Non-Stationary Latent Auto-Regressive Bandits
Anna L. Trella, Walter Dempsey, Asim H. Gazi, Ziping Xu, Finale Doshi-Velez, Susan A. Murphy
TL;DR
This work addresses non-stationary rewards in multi-armed bandits by modeling the mean rewards as driven by a latent autoregressive state $z_t$. It mounts a reduction to a linear dynamical system and solves it online as a linear contextual bandit via Latent AR LinUCB (LARL), effectively approximating a steady-state Kalman filter without requiring offline parameter learning. The authors derive an interpretable regret bound against the dynamic oracle, showing sub-linear regret when latent-state noise is sufficiently small relative to the horizon $T$, and demonstrate empirically that LARL outperforms stationary and non-stationary baselines across varying AR orders $k$. This approach enables principled handling of smooth, latent non-stationarity in online decision-making without budget constraints on non-stationarity, with potential impact in domains like digital health where restless, evolving contexts are common.
Abstract
For the non-stationary multi-armed bandit (MAB) problem, many existing methods allow a general mechanism for the non-stationarity, but rely on a budget for the non-stationarity that is sub-linear to the total number of time steps $T$. In many real-world settings, however, the mechanism for the non-stationarity can be modeled, but there is no budget for the non-stationarity.
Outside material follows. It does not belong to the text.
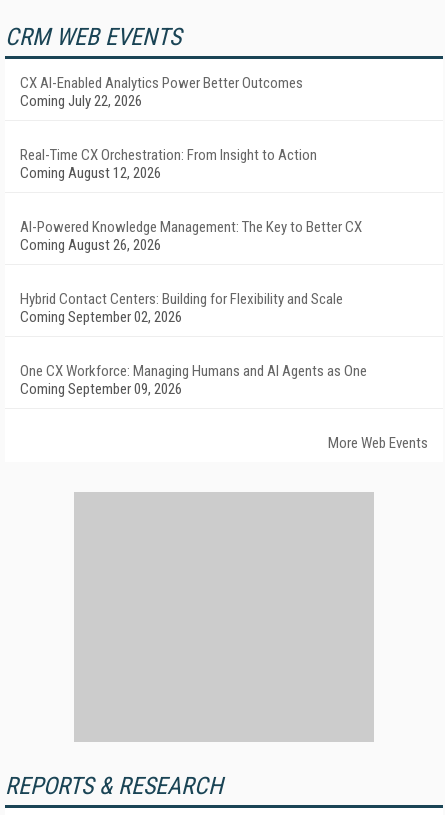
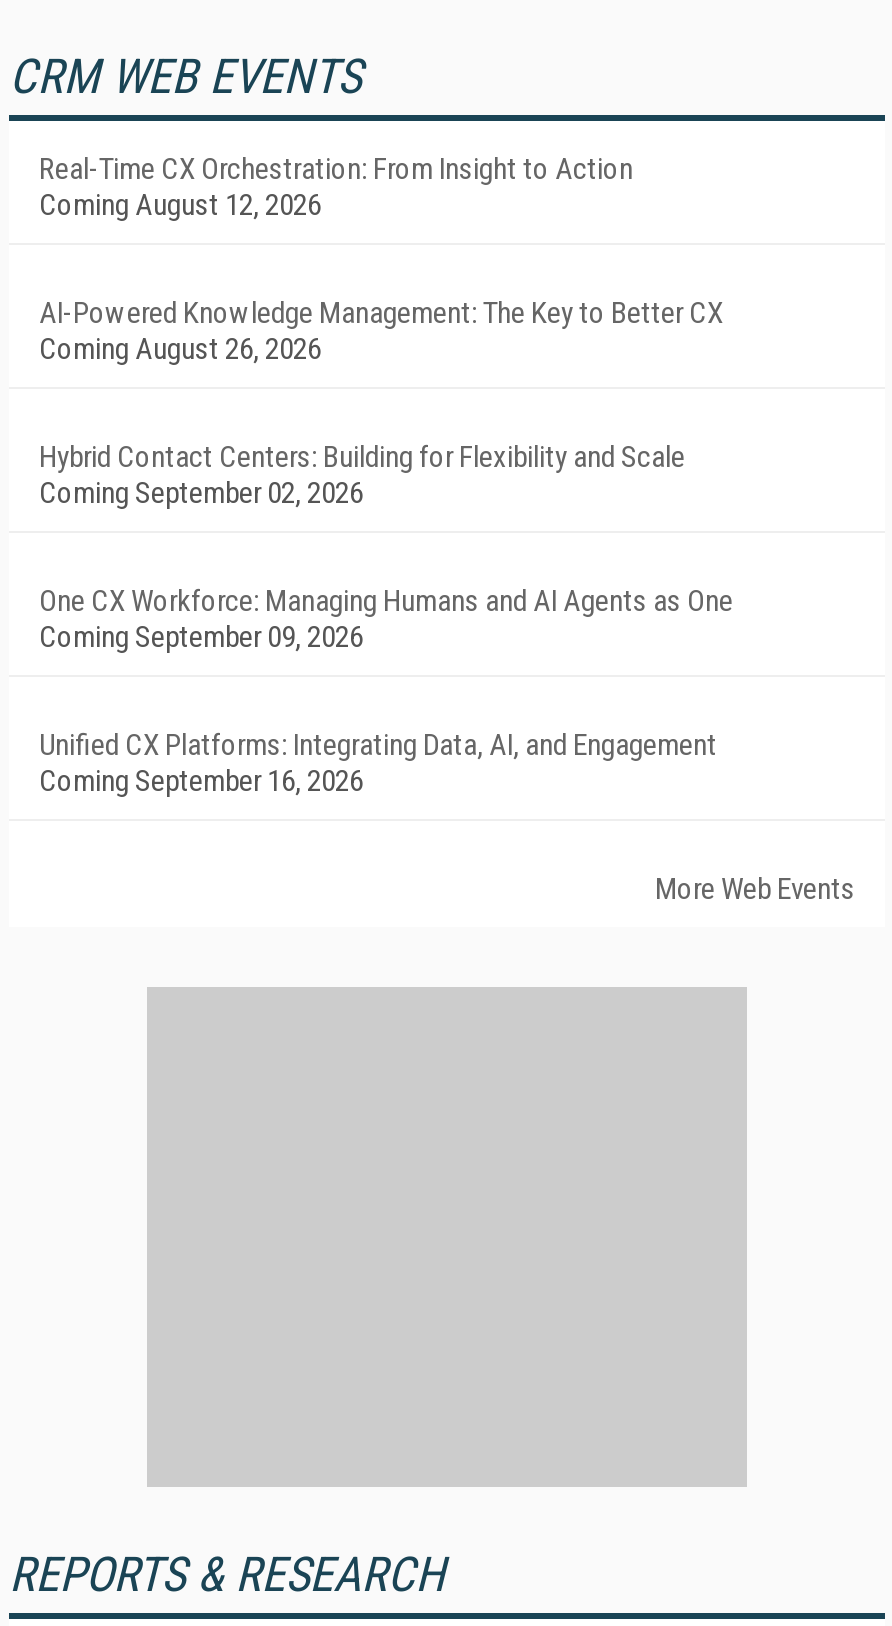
- CX AI-Enabled Analytics Power Better Outcomes
- Coming July 22, 2026

moved up: Real-Time CX Orchestration: From Insight to Action | Coming August 12, 2026 | AI-Powered Knowledge Management: The Key to Better CX | Coming August 26, 2026 | Hybrid Contact Centers: Building for Flexibility and Scale | Coming September 02, 2026 | One CX Workforce: Managing Humans and AI Agents as One | Coming September 09, 2026

+ Unified CX Platforms: Integrating Data, AI, and Engagement
+ Coming September 16, 2026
We instead consider the non-stationary bandit problem where the reward means change due to a latent, auto-regressive (AR) state. We develop Latent AR LinUCB (LARL), an online linear contextual bandit algorithm that does not rely on the non-stationary budget, but instead forms good predictions of reward means by implicitly predicting the latent state. The key idea is to reduce the problem to a linear dynamical system which can be solved as a linear contextual bandit. In fact, LARL approximates a steady-state Kalman filter and efficiently learns system parameters online. We provide an interpretable regret bound for LARL with respect to the level of non-stationarity in the environment. LARL achieves sub-linear regret in this setting if the noise variance of the latent state process is sufficiently small with respect to $T$. Empirically, LARL outperforms various baseline methods in this non-stationary bandit problem.